Catalyst Optimizer and Tungsten
Catalyst Optimizer — Spark's query optimization engine:
- Parses logical plan from DataFrame operations
- Analyzes and resolves column references
- Optimizes the logical plan (predicate pushdown, projection pruning, constant folding)
- Generates multiple physical plans
- Selects the best physical plan using cost-based optimization
Tungsten — Memory management and code generation:
- Off-heap memory management
- Whole-stage code generation (Java bytecode generation for tight loops)
- Column-based binary format (no Java object overhead)

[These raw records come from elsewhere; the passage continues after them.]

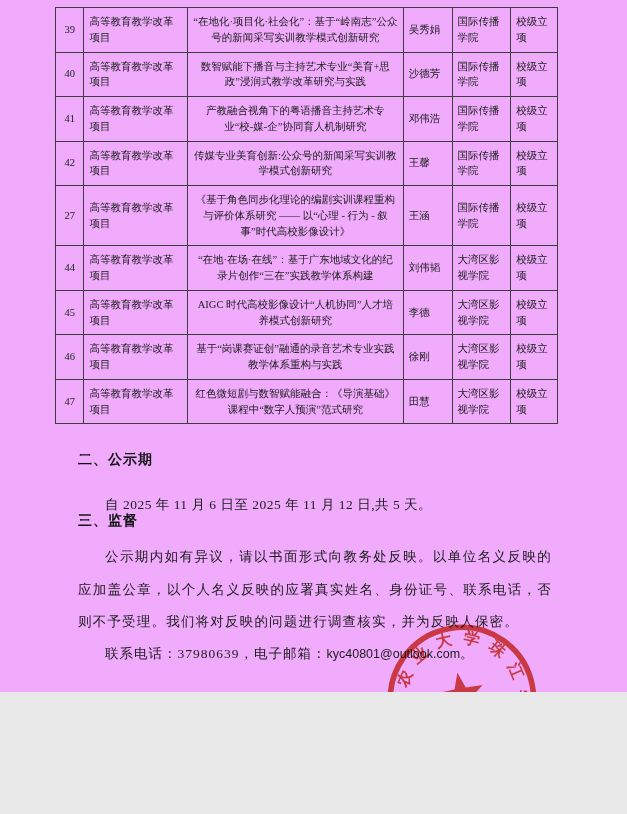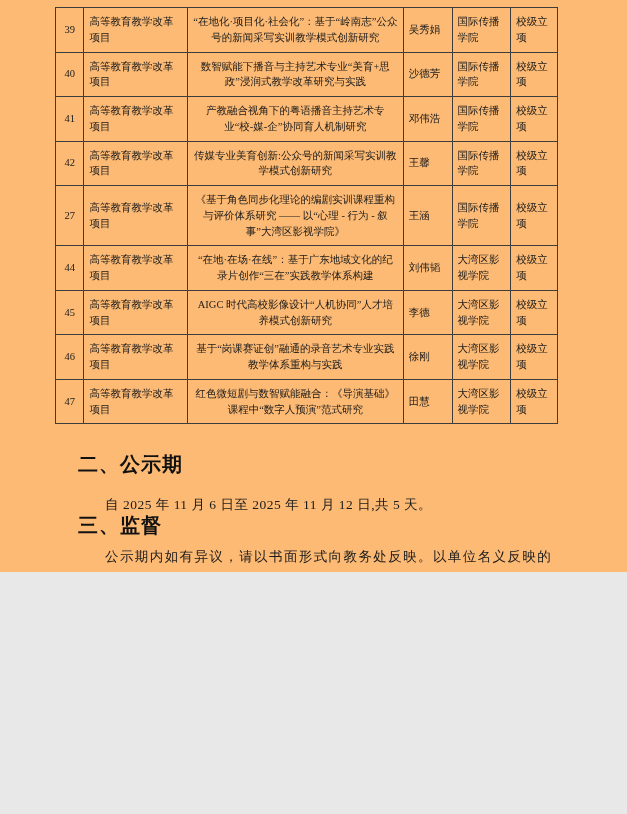--- a/index.html
+++ b/index.html
@@ -6,8 +6,8 @@
   body{background:#e8e8e8;}
   .page{
     position:relative;
-    width:627px;height:572px;
-    background:#fdba74;
+    width:627px;height:692px;
+    background:#f0abfc;
     overflow:hidden;
     font-family:"Liberation Serif","DejaVu Serif",serif;
     color:#141414;

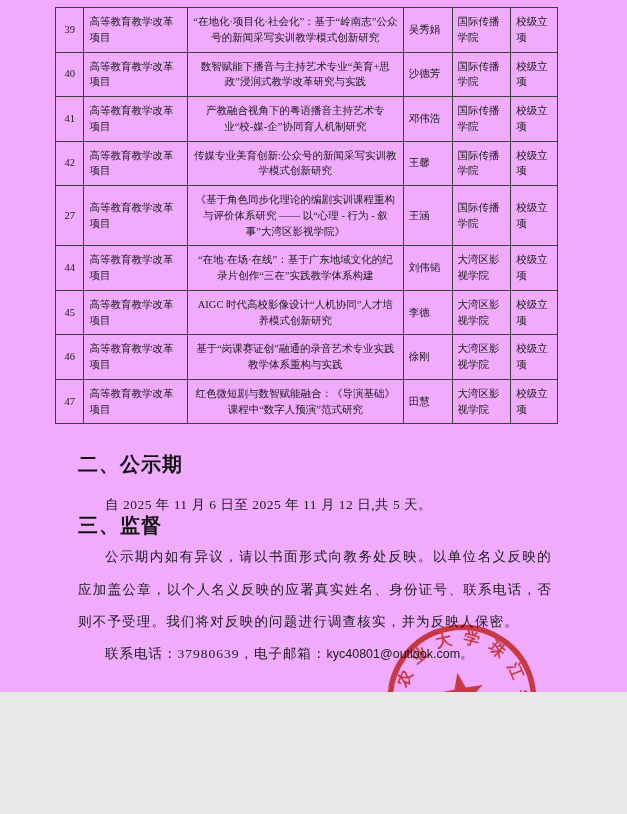--- a/index.html
+++ b/index.html
@@ -118,7 +118,7 @@
         <tr>
           <td class="c-no">27</td>
           <td class="c-cat">高等教育教学改革项目</td>
-          <td class="c-title">《基于角色同步化理论的编剧实训课程重构与评价体系研究 —— 以“心理 - 行为 - 叙事”大湾区影视学院》</td>
+          <td class="c-title">《基于角色同步化理论的编剧实训课程重构与评价体系研究 —— 以“心理 - 行为 - 叙事”时代高校影像设计》</td>
           <td class="c-leader">王涵</td>
           <td class="c-college">国际传播学院</td>
           <td class="c-level">校级立项</td>

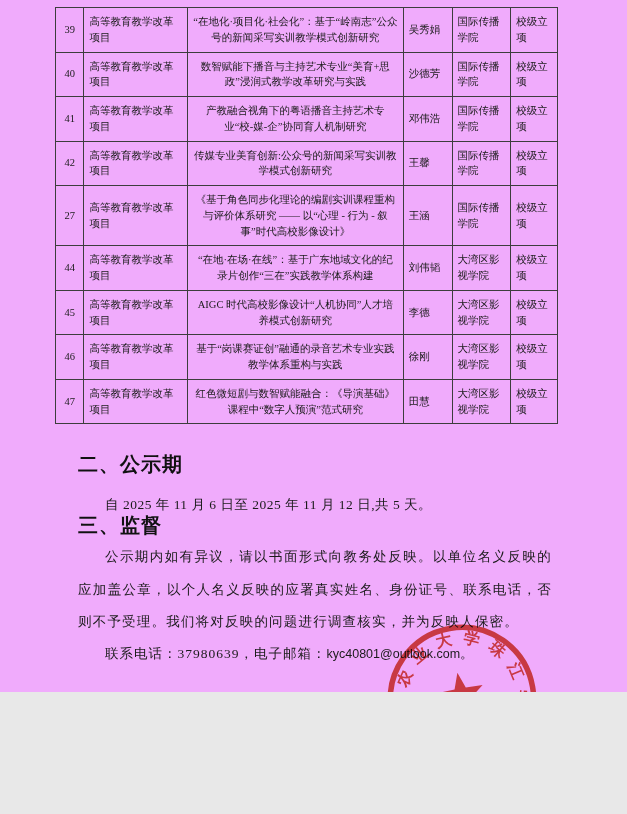--- a/index.html
+++ b/index.html
@@ -31,7 +31,7 @@
   .h-sec{
     position:absolute;left:78px;
     font-family:"Liberation Sans","DejaVu Sans",sans-serif;
-    font-weight:bold;font-size:20px;color:#111;
+    font-weight:bold;font-size:14px;color:#111;
     letter-spacing:1px;
   }
   .h2{top:451px;}

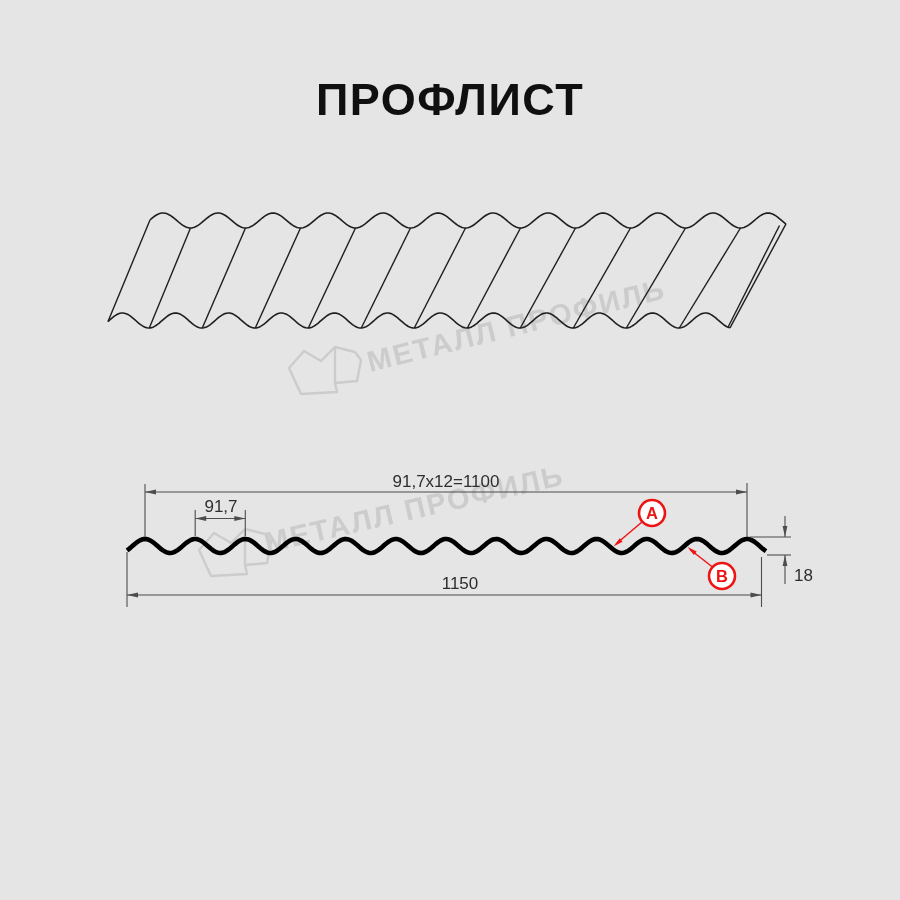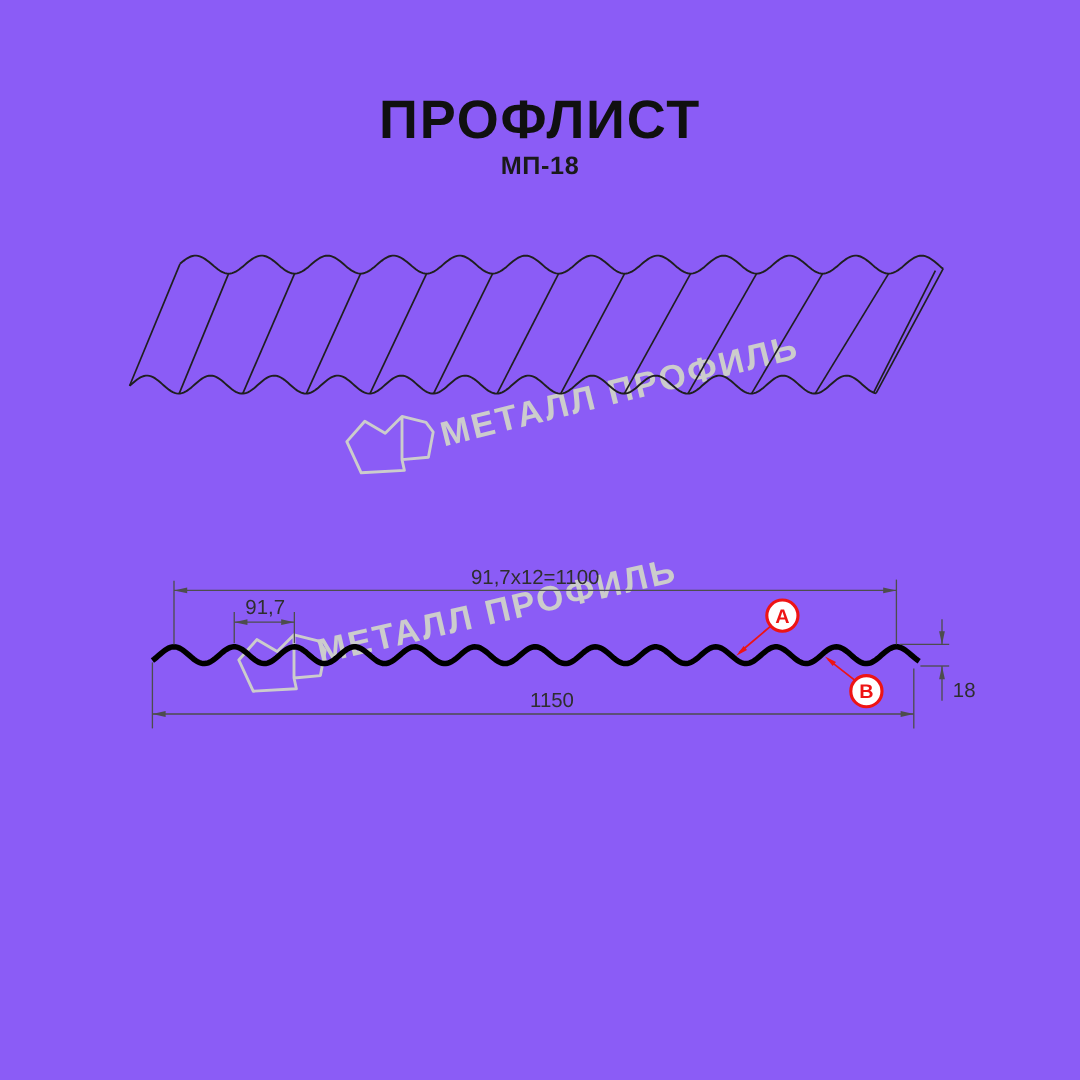--- a/index.html
+++ b/index.html
@@ -3,7 +3,7 @@
 <meta charset="utf-8">
 <style>
   html,body{margin:0;padding:0;background:#fff;}
-  #page{position:relative;width:900px;height:900px;background:#8b5cf6;overflow:hidden;
+  #page{position:relative;width:900px;height:900px;background:#e5e5e5;overflow:hidden;
         font-family:"Liberation Sans",sans-serif;}
   .abs{position:absolute;left:0;width:100%;text-align:center;}
   #title{top:74px;font-size:45px;font-weight:800;letter-spacing:1.5px;color:#101010;}

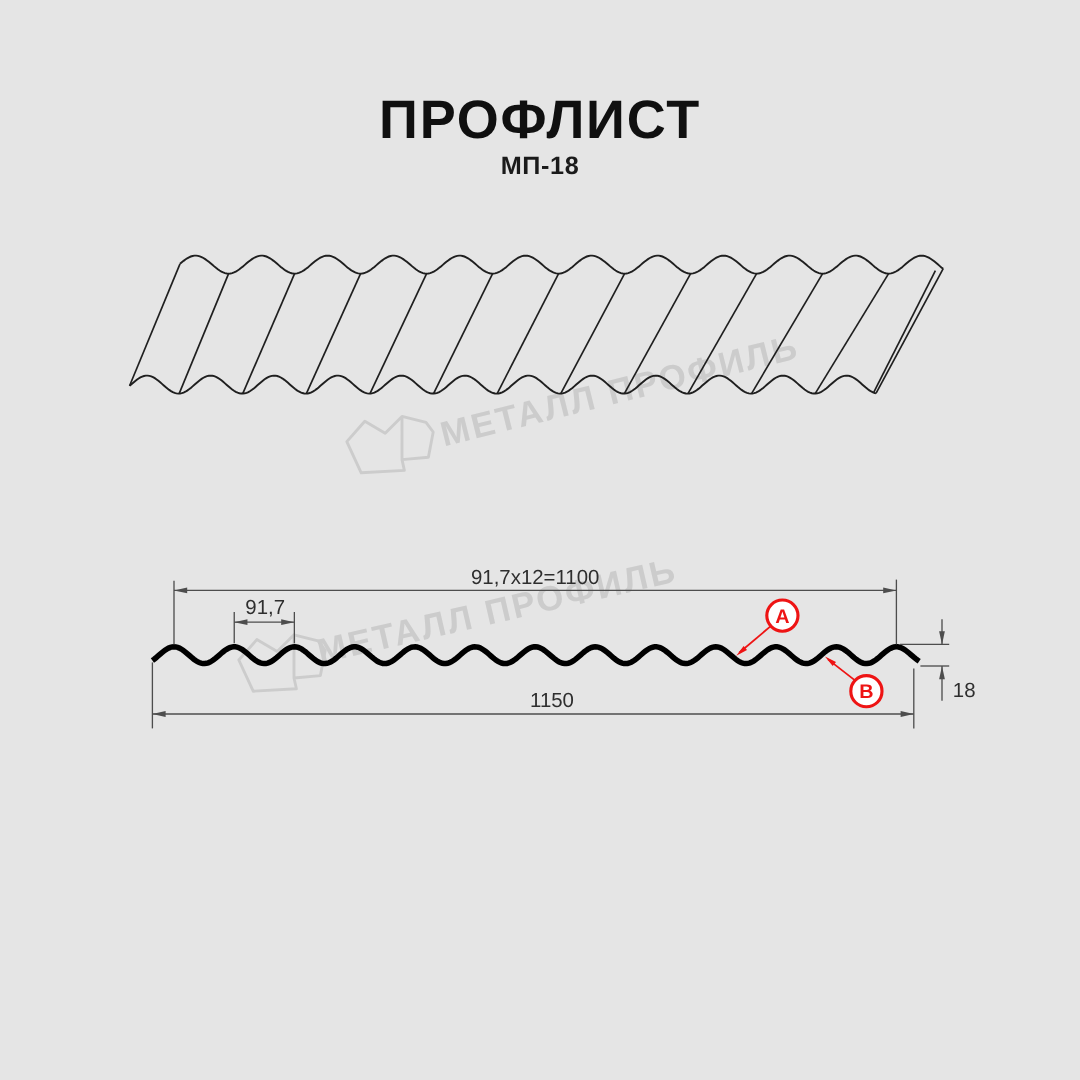--- a/index.html
+++ b/index.html
@@ -29,7 +29,6 @@
 <div id="page">
 
   <div id="title" class="abs">ПРОФЛИСТ</div>
-  <div id="subtitle" class="abs">МП-18</div>
 
   <svg width="900" height="900" viewBox="0 0 900 900">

Photon — Databricks' native vectorized execution engine (C++):
- Dramatically faster than standard Spark for SQL and Delta queries
- Enabled via the Photon Runtime
- Drop-in replacement — same API, faster execution
Partitions and Shuffles
Partitions — how data is distributed across executors:
-
spark.default.parallelism— default partition count for RDDs -
spark.sql.shuffle.partitions— default partition count after a shuffle (default: 200) - On Databricks, Adaptive Query Execution (AQE) automatically adjusts partition counts
Shuffle — data redistribution across partitions/executors (wide transformation):
- Triggered by:
groupBy,join,orderBy,distinct,repartition - Expensive — involves writing data to disk and network transfer
- Minimize shuffles for performance
repartition() vs coalesce():
-
repartition(n)— full shuffle to exactly n partitions (use when increasing or changing distribution) -
coalesce(n)— narrow operation to reduce to n partitions (more efficient for reducing partition count, no full shuffle)
Key DataFrame Operations
Transformations:
-
select()— projection (choose columns) -
filter()/where()— row filtering -
withColumn()— add/modify a column -
withColumnRenamed()— rename a column -
drop()— remove columns -
groupBy().agg()— group and aggregate -
join()— combine two DataFrames -
union()/unionByName()— combine rows -
orderBy()/sort()— sort rows -
distinct()— deduplicate -
dropDuplicates()— deduplicate (can specify subset of columns) -
explode()— expand array/map column into rows -
pivot()— pivot rows to columns -
cache()/persist()— cache in memory
Common Functions (pyspark.sql.functions):
-
col(),lit()— column references and literals -
when().otherwise()— conditional logic (like CASE WHEN) -
coalesce()— first non-null value -
to_date(),to_timestamp()— type casting for dates -
date_format(),date_add(),datediff()— date operations -
split(),regexp_replace(),trim(),upper()— string operations -
sum(),count(),avg(),max(),min()— aggregations -
rank(),dense_rank(),row_number()— window functions -
collect_list(),collect_set()— aggregate to arrays -
from_json(),to_json()— JSON parsing -
struct(),array(),map()— complex type creation -
explode(),posexplode()— array/map to rows
Window Functions
Window functions perform calculations across a sliding window of rows:
from pyspark.sql.window import Window
from pyspark.sql.functions import rank, row_number, lag, sum
# Define window spec
window = Window.partitionBy("department").orderBy(col("salary").desc())
# Apply window function
df.withColumn("rank", rank().over(window)) \
.withColumn("running_total", sum("salary").over(
Window.partitionBy("department").orderBy("hire_date")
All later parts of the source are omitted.